30 En als zij in haar huis kwam, vond zij, dat de duivel uitgevaren was, en de dochter liggende op het bed.
She went away to her house and found that the demon was gone and the daughter had been placed on the bed.
31 En Hij wederom weggegaan zijnde van de landpalen van Tyrus en Sidon, kwam aan de zee van Galilea, door het midden der landpalen van Dekapolis.
Again, departing from the region of Tyre and Sidon, Jesus came to the Sea of Galilee by way of the Decapolis region.
32 En zij brachten tot Hem een dove, die zwaarlijk sprak, en baden Hem, dat Hij de hand op hem legde.
Then they brought to Him a deaf man with thick speech and begged Him to place His hand on him.
33 En hem van de schare alleen genomen hebbende, stak Hij Zijn vingeren in zijn oren, en gespogen hebbende, raakte Hij zijn tong aan;
After taking him aside, away from the crowd, He put His fingers in his ears; He also spat and touched his tongue.
34 En opwaarts ziende naar den hemel, zuchtte Hij, en zeide tot hem: Effatha! dat is: wordt geopend!
Then looking up to heaven He sighed, and said to him, “Ephphatha!” that is, “Be opened!”
35 En terstond werden zijn oren geopend, en de band zijner tong werd los, en hij sprak recht.
Immediately his ears were opened, his tongue was released, and he began to speak clearly.
36 En Hij gebood hunlieden, dat zij het niemand zeggen zouden; maar wat Hij hun ook gebood, zo verkondigden zij het des te meer.

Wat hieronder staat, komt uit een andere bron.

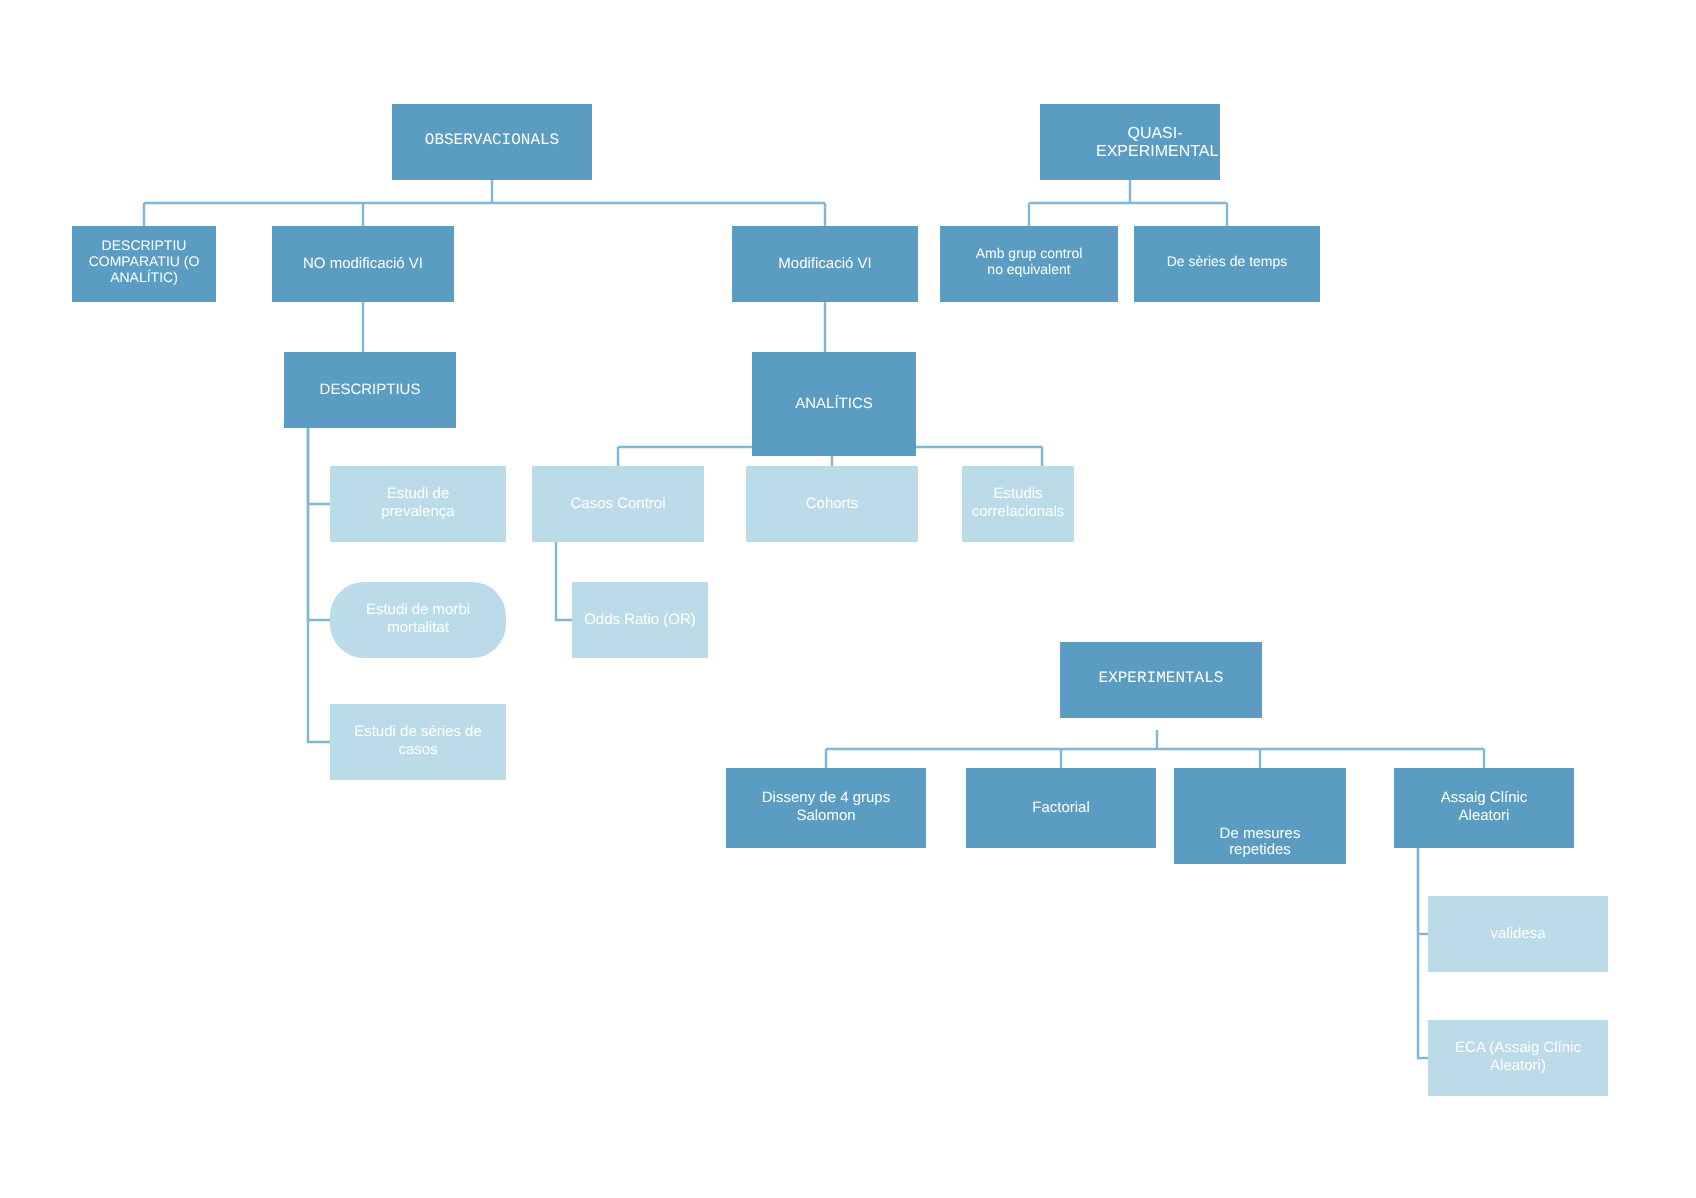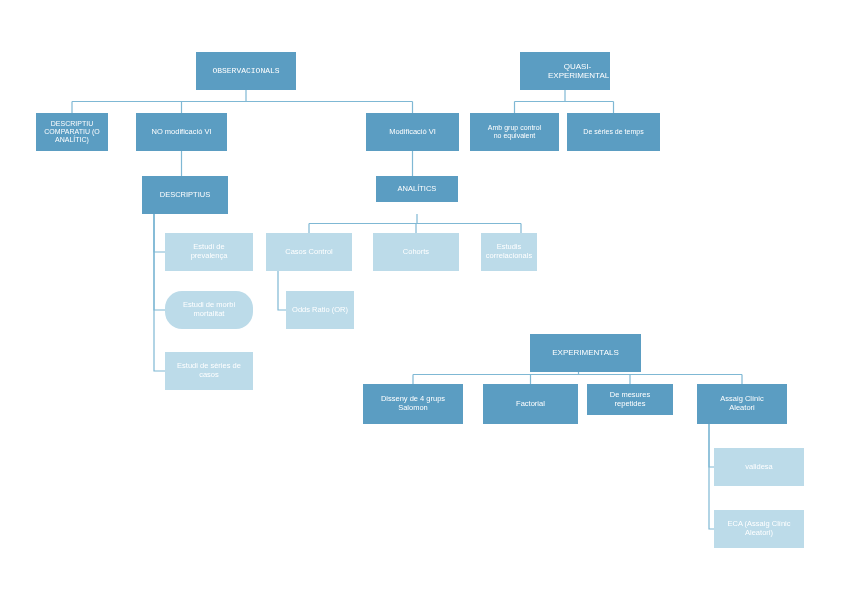"ANALÍTICS" div.node { height: 26px -> 52px }
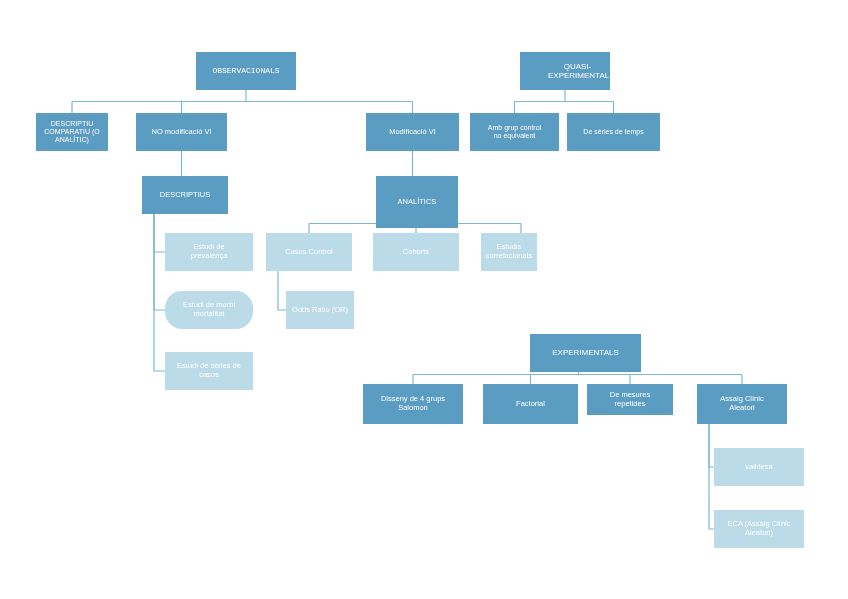"EXPERIMENTALS" div.node { font-family: none -> Liberation Mono, monospace; top: 334px -> 321px; width: 111px -> 101px }
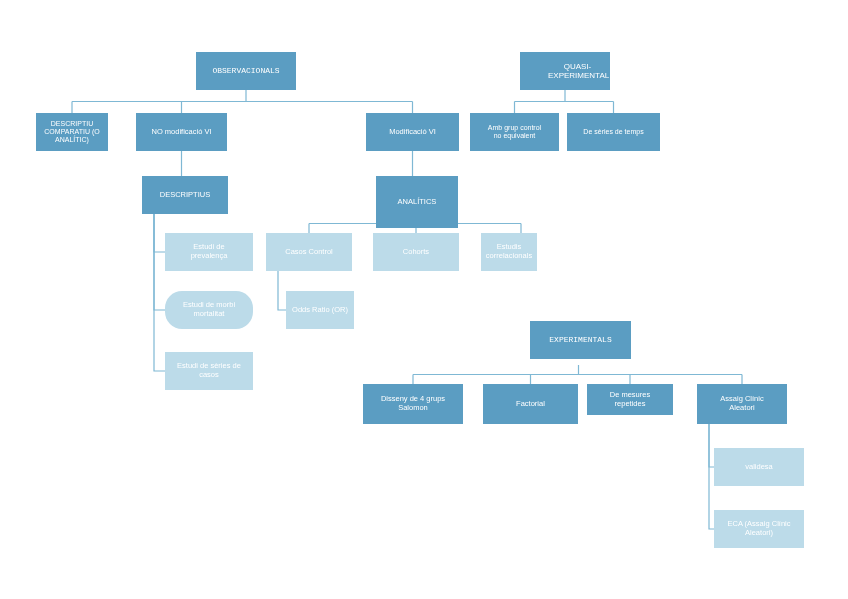"De mesures" div.node { align-items: none -> flex-end; height: 31px -> 48px }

Then He commanded them that they should tell no one; but the more He would command them, so much the more they would proclaim it.
37 En zij ontzetten zich bovenmate zeer, zeggende: Hij heeft alles wel gedaan, en Hij maakt, dat de doven horen, en de stommen spreken.
People were astonished beyond measure, saying: “He has done everything well. He makes both the deaf to hear and the mute to speak.”